[GIVEN RECORDS — start]

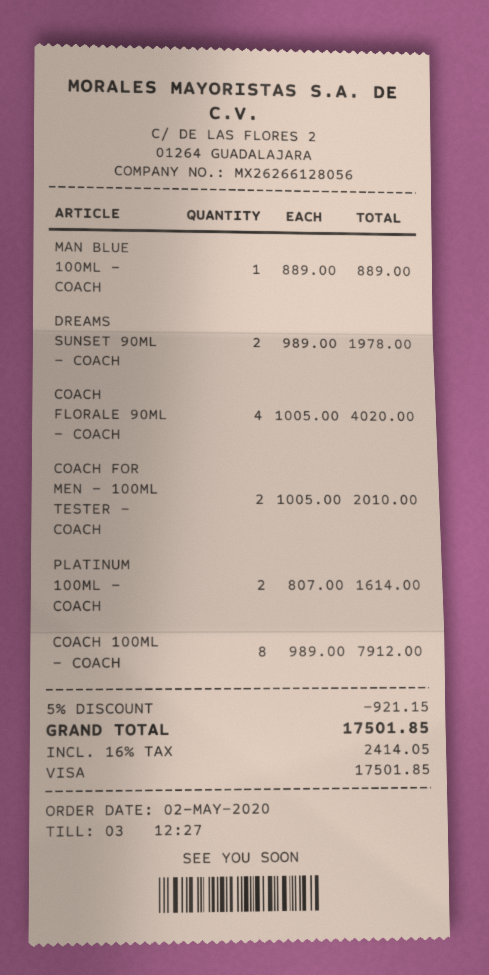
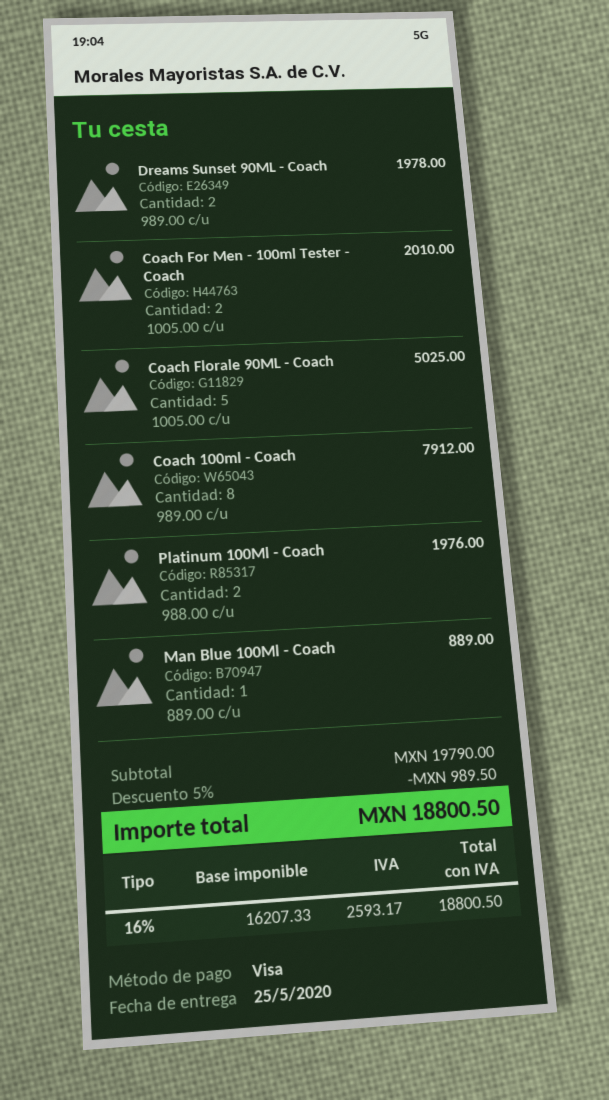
COACH FLORALE 90ML - COACH: 4 x 1005.00 = 4020.00 -> 5 x 1005.00 = 5025.00
PLATINUM 100ML - COACH: 2 x 807.00 = 1614.00 -> 2 x 988.00 = 1976.00
discount: 5% = 921.15 -> 5% = 989.50
tax: 16% = 2414.05 -> 16% = 2593.17
total: 17501.85 -> 18800.50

[GIVEN RECORDS — finish]

ACTIVITY>
Retype every entry exactly as written. Leave the pictures out.

ANSWER TO THIS EXERCISE>
COACH FLORALE 90ML - COACH: 4 x 1005.00 = 4020.00 -> 5 x 1005.00 = 5025.00
PLATINUM 100ML - COACH: 2 x 807.00 = 1614.00 -> 2 x 988.00 = 1976.00
discount: 5% = 921.15 -> 5% = 989.50
tax: 16% = 2414.05 -> 16% = 2593.17
total: 17501.85 -> 18800.50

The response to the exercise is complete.